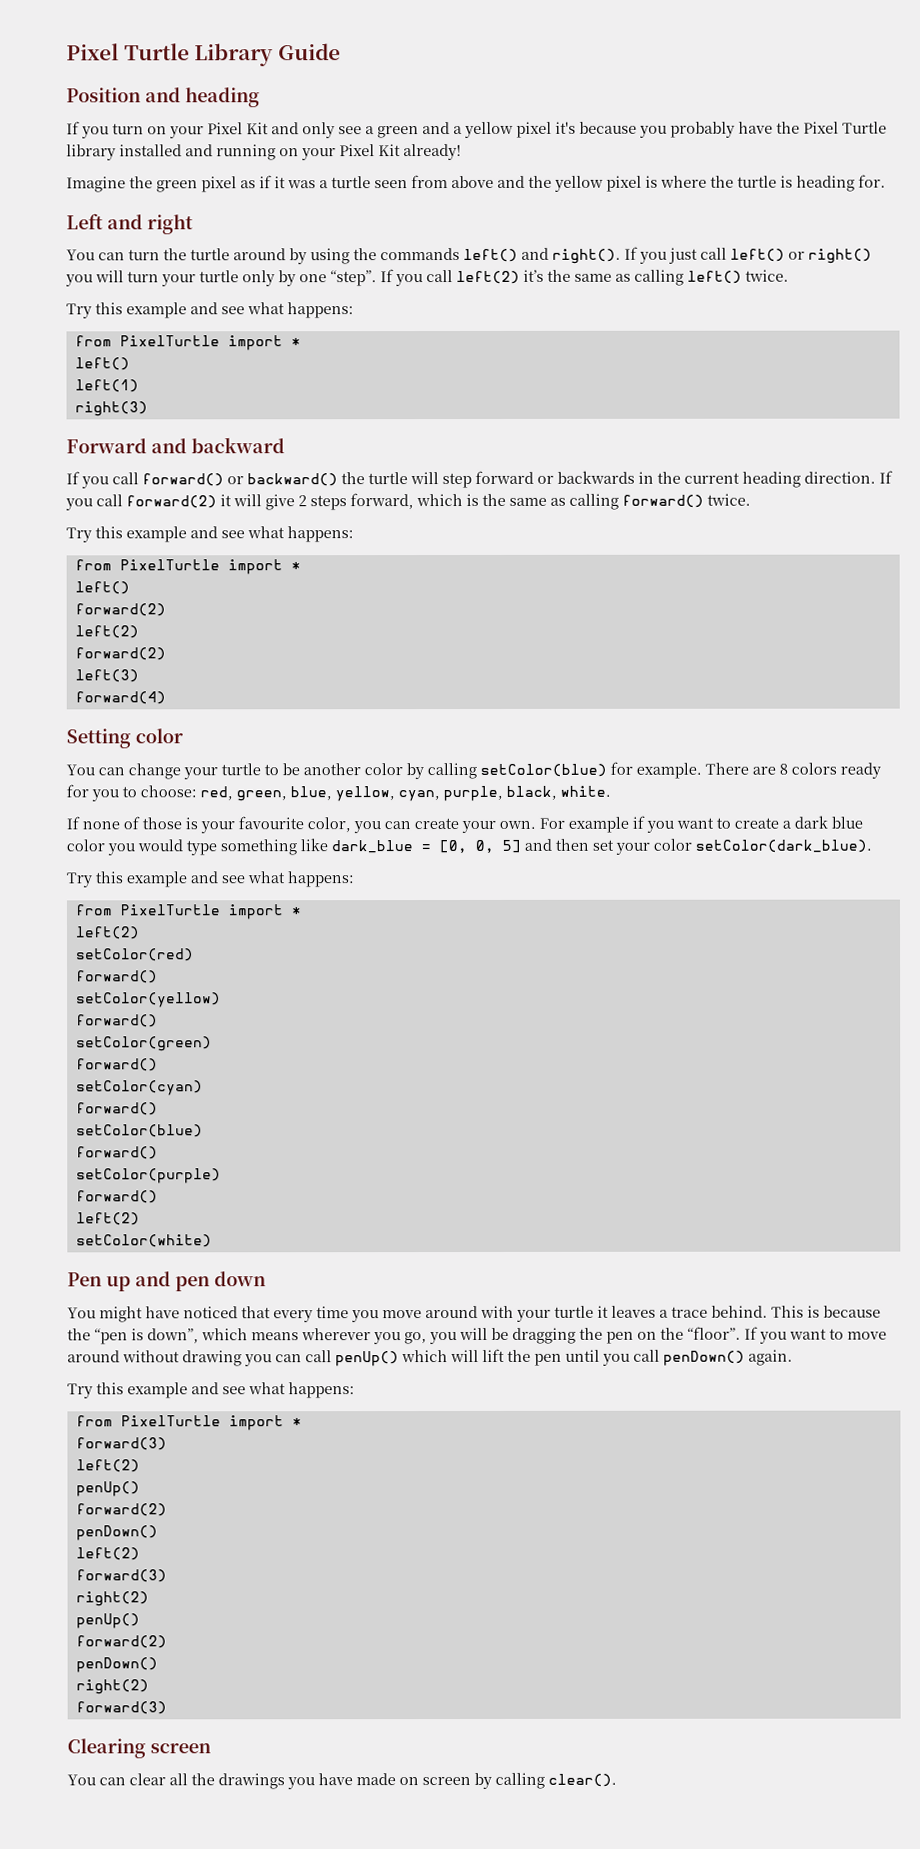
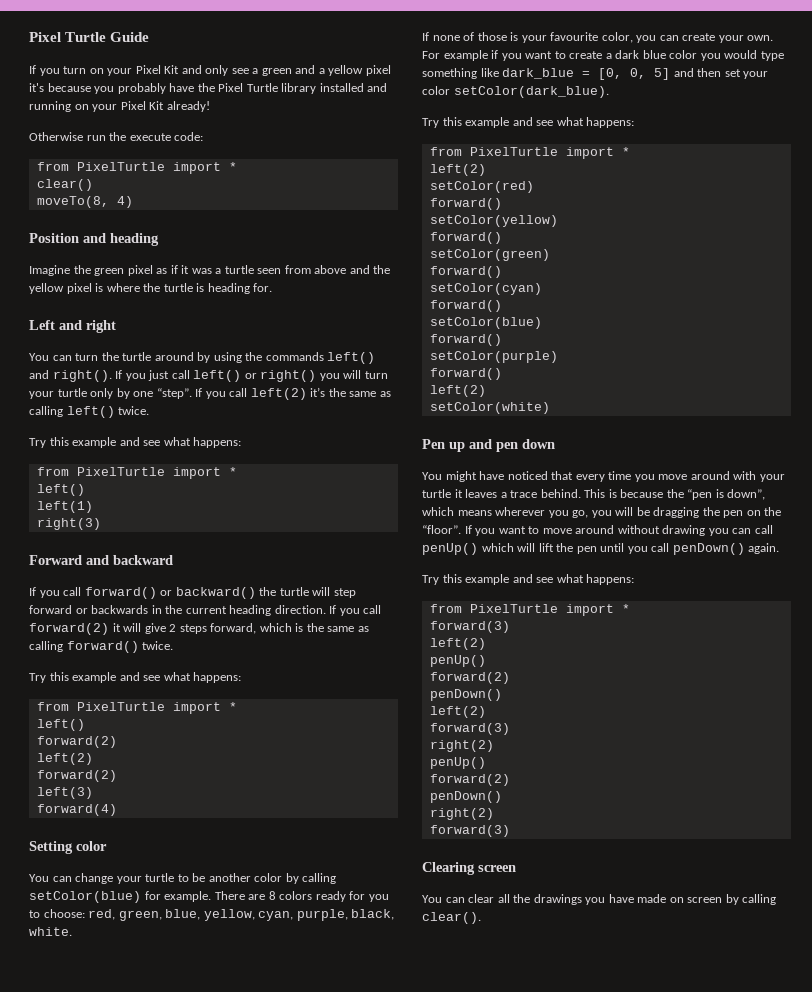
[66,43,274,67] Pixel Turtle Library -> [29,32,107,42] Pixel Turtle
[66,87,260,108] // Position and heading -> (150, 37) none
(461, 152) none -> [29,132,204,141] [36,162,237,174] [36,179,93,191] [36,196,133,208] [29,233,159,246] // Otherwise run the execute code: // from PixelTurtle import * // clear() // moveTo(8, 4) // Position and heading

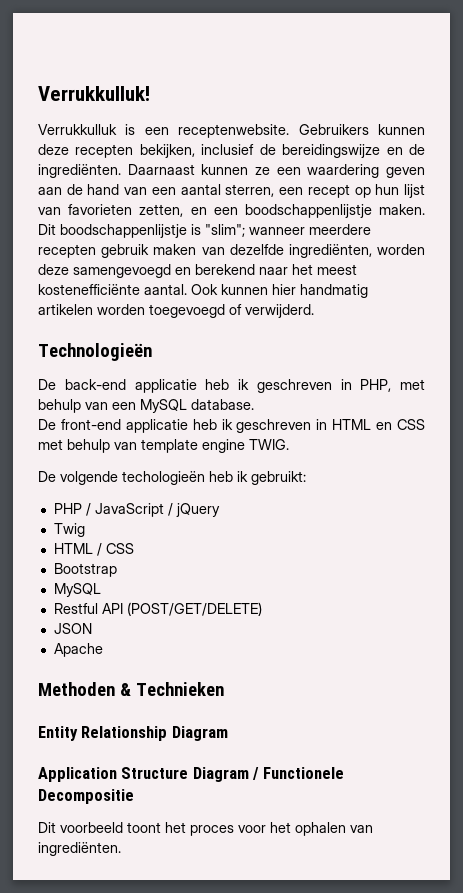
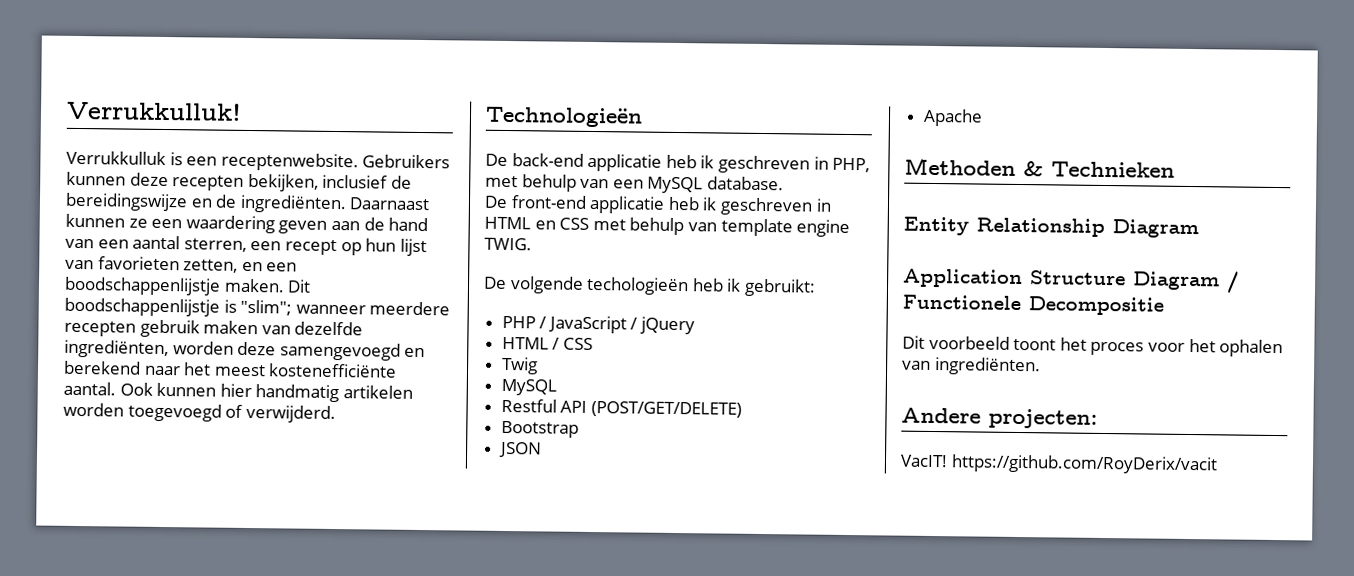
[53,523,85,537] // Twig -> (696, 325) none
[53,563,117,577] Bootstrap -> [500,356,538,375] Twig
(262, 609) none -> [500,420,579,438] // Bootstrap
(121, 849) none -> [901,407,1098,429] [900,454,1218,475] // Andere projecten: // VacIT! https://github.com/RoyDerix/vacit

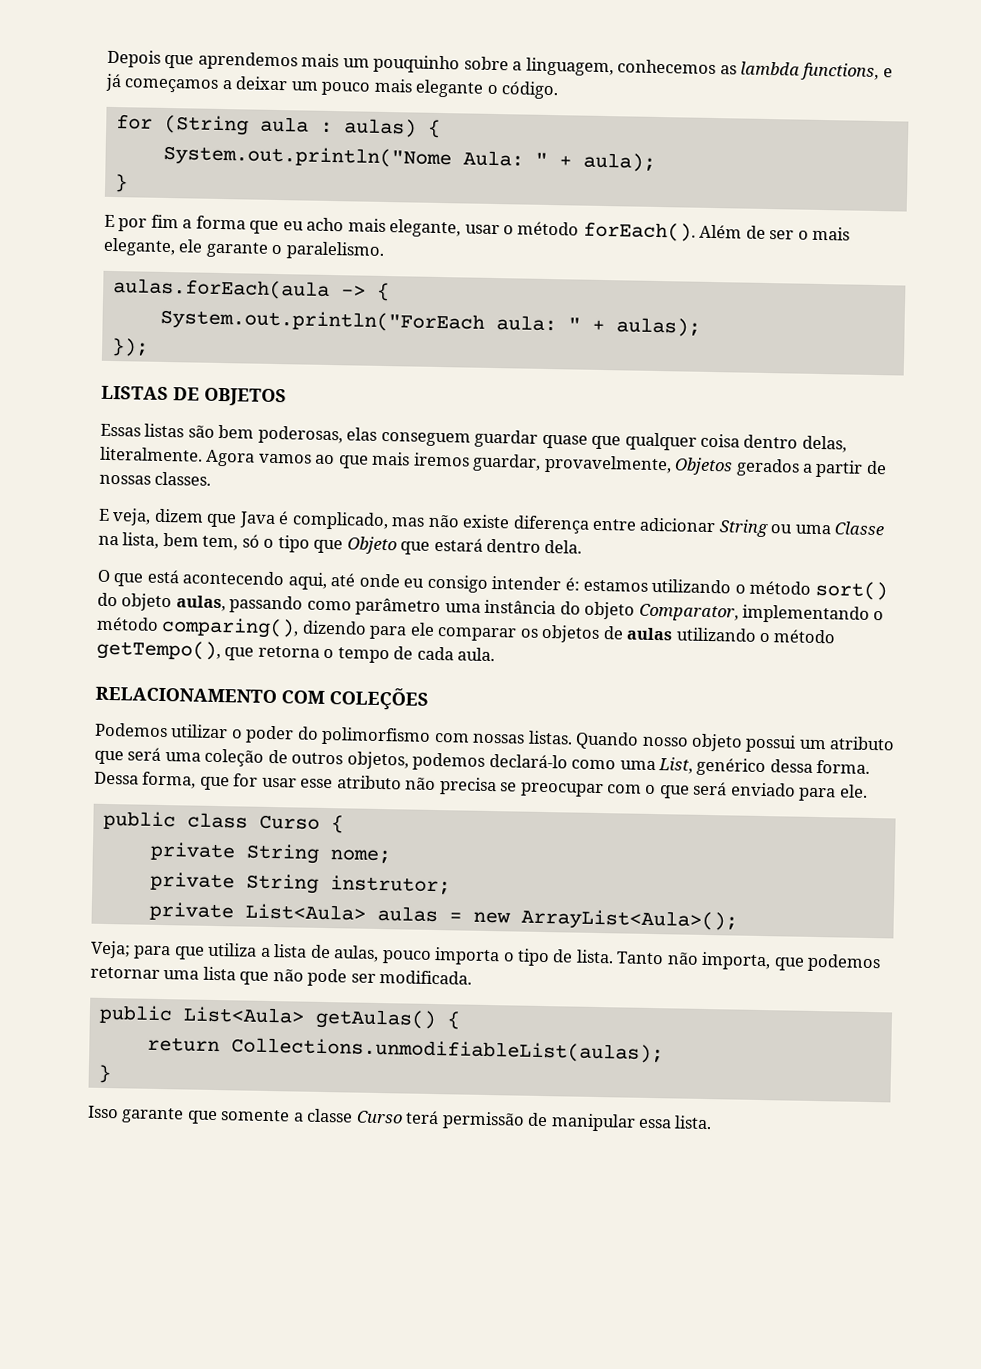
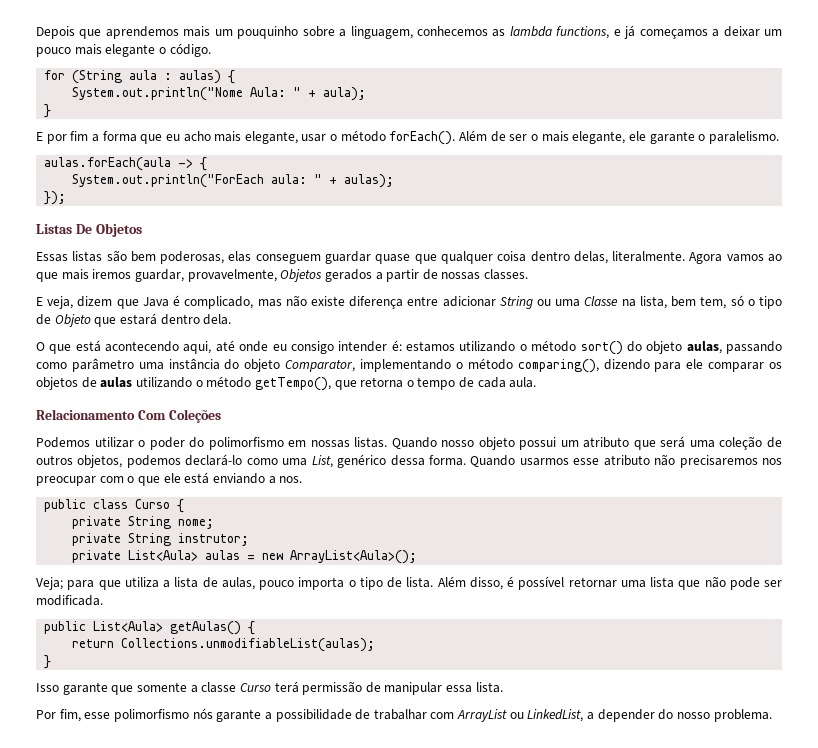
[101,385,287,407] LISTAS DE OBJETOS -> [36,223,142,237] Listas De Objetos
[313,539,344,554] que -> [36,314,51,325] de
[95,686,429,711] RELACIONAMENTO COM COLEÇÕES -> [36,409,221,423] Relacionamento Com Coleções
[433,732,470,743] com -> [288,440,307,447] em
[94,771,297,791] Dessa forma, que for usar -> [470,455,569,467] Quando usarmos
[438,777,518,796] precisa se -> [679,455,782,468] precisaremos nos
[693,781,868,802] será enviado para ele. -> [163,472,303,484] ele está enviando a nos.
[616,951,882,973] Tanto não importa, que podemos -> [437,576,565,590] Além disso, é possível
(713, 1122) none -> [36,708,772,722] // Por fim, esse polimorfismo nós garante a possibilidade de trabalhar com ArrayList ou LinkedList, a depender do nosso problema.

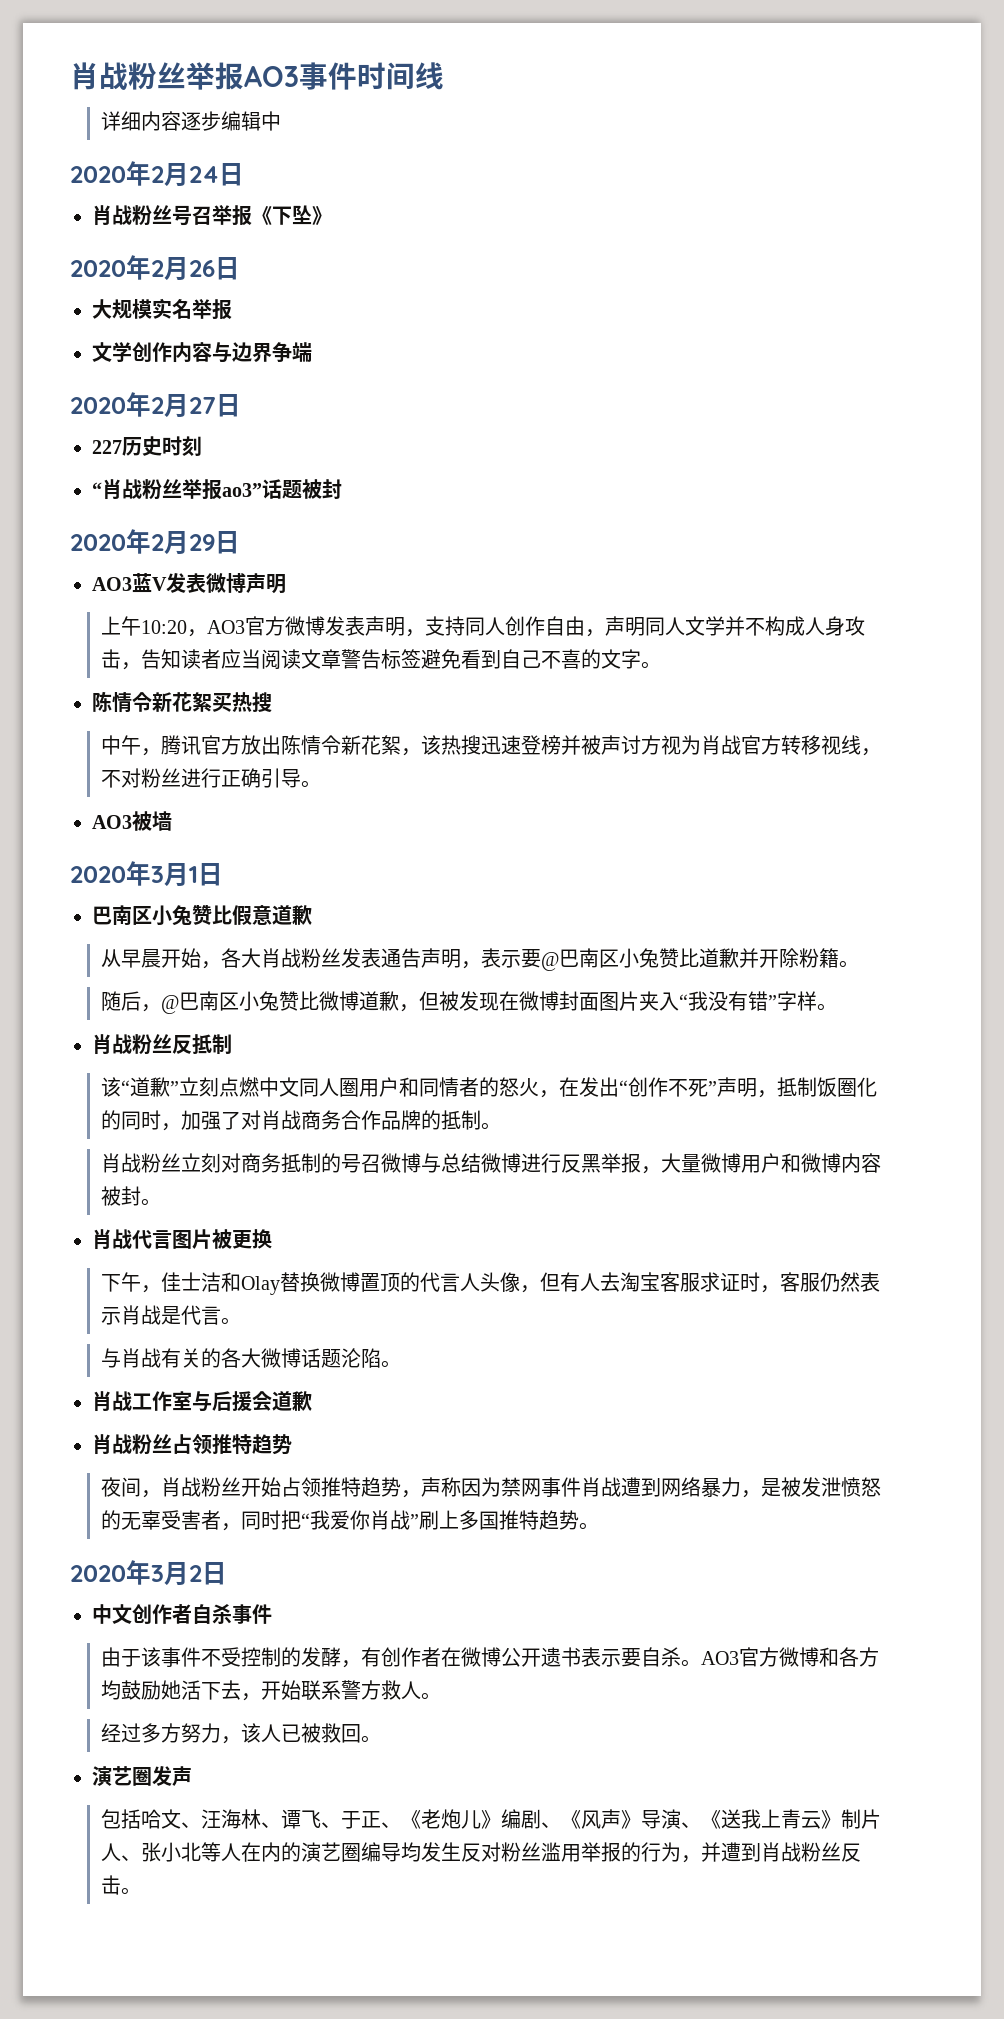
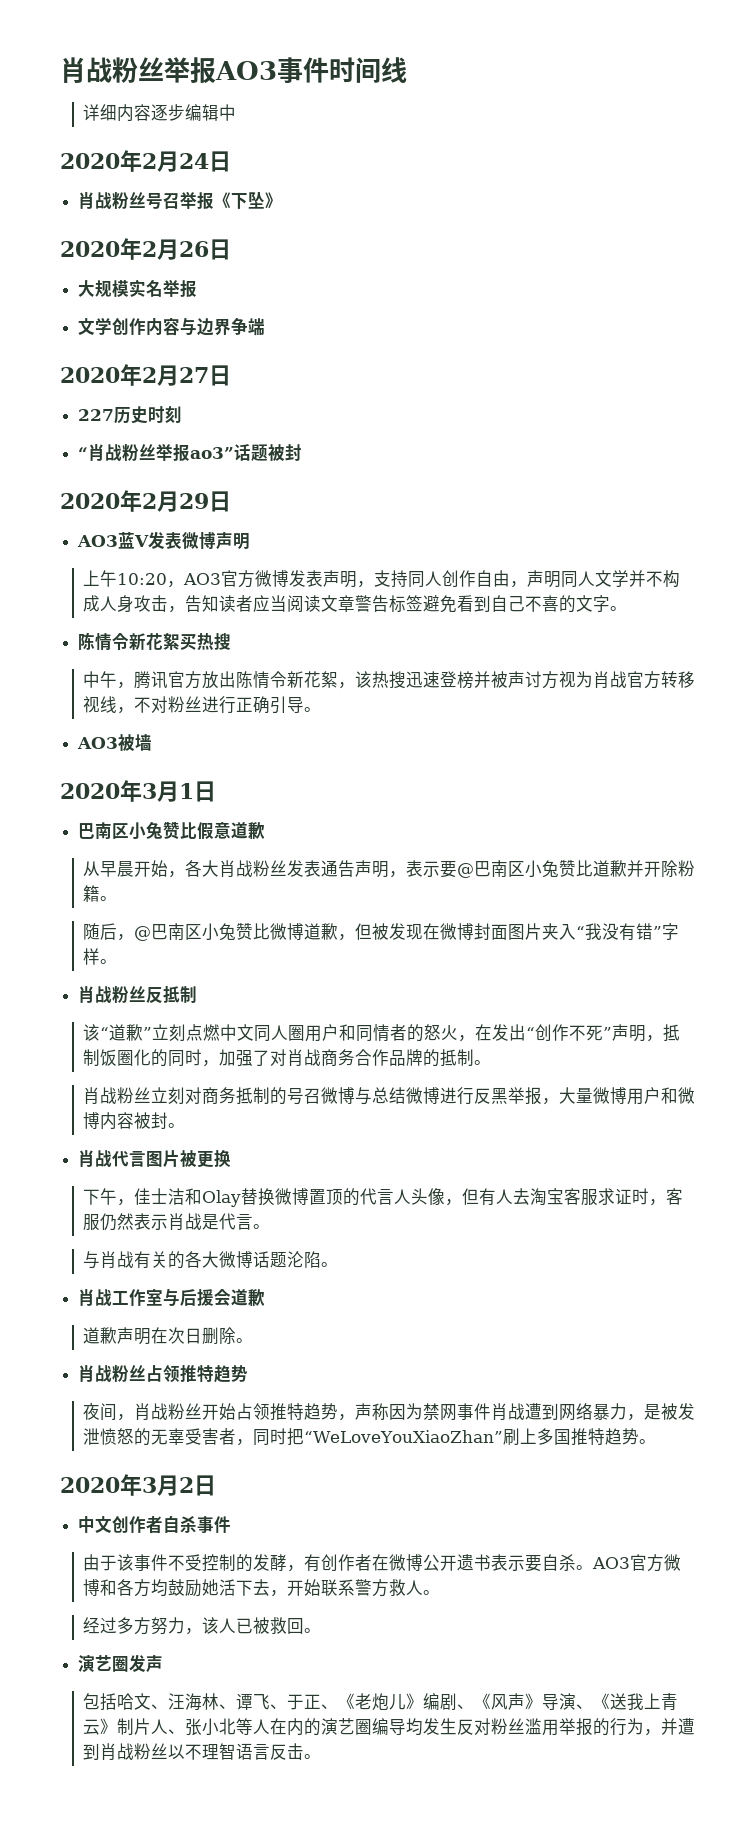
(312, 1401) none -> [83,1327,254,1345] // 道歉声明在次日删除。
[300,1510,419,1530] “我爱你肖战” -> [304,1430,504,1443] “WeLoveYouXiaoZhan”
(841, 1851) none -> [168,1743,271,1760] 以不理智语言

• EXERCISE OBJECTIVE: Copy out exactly the lines that run from the line containing "(262, 609) none" through the last line of the material, and nothing more; omit the pictures.

• TASK OUTPUT:
(262, 609) none -> [500,420,579,438] // Bootstrap
(121, 849) none -> [901,407,1098,429] [900,454,1218,475] // Andere projecten: // VacIT! https://github.com/RoyDerix/vacit

[101,385,287,407] LISTAS DE OBJETOS -> [36,223,142,237] Listas De Objetos
[313,539,344,554] que -> [36,314,51,325] de
[95,686,429,711] RELACIONAMENTO COM COLEÇÕES -> [36,409,221,423] Relacionamento Com Coleções
[433,732,470,743] com -> [288,440,307,447] em
[94,771,297,791] Dessa forma, que for usar -> [470,455,569,467] Quando usarmos
[438,777,518,796] precisa se -> [679,455,782,468] precisaremos nos
[693,781,868,802] será enviado para ele. -> [163,472,303,484] ele está enviando a nos.
[616,951,882,973] Tanto não importa, que podemos -> [437,576,565,590] Além disso, é possível
(713, 1122) none -> [36,708,772,722] // Por fim, esse polimorfismo nós garante a possibilidade de trabalhar com ArrayList ou LinkedList, a depender do nosso problema.

(312, 1401) none -> [83,1327,254,1345] // 道歉声明在次日删除。
[300,1510,419,1530] “我爱你肖战” -> [304,1430,504,1443] “WeLoveYouXiaoZhan”
(841, 1851) none -> [168,1743,271,1760] 以不理智语言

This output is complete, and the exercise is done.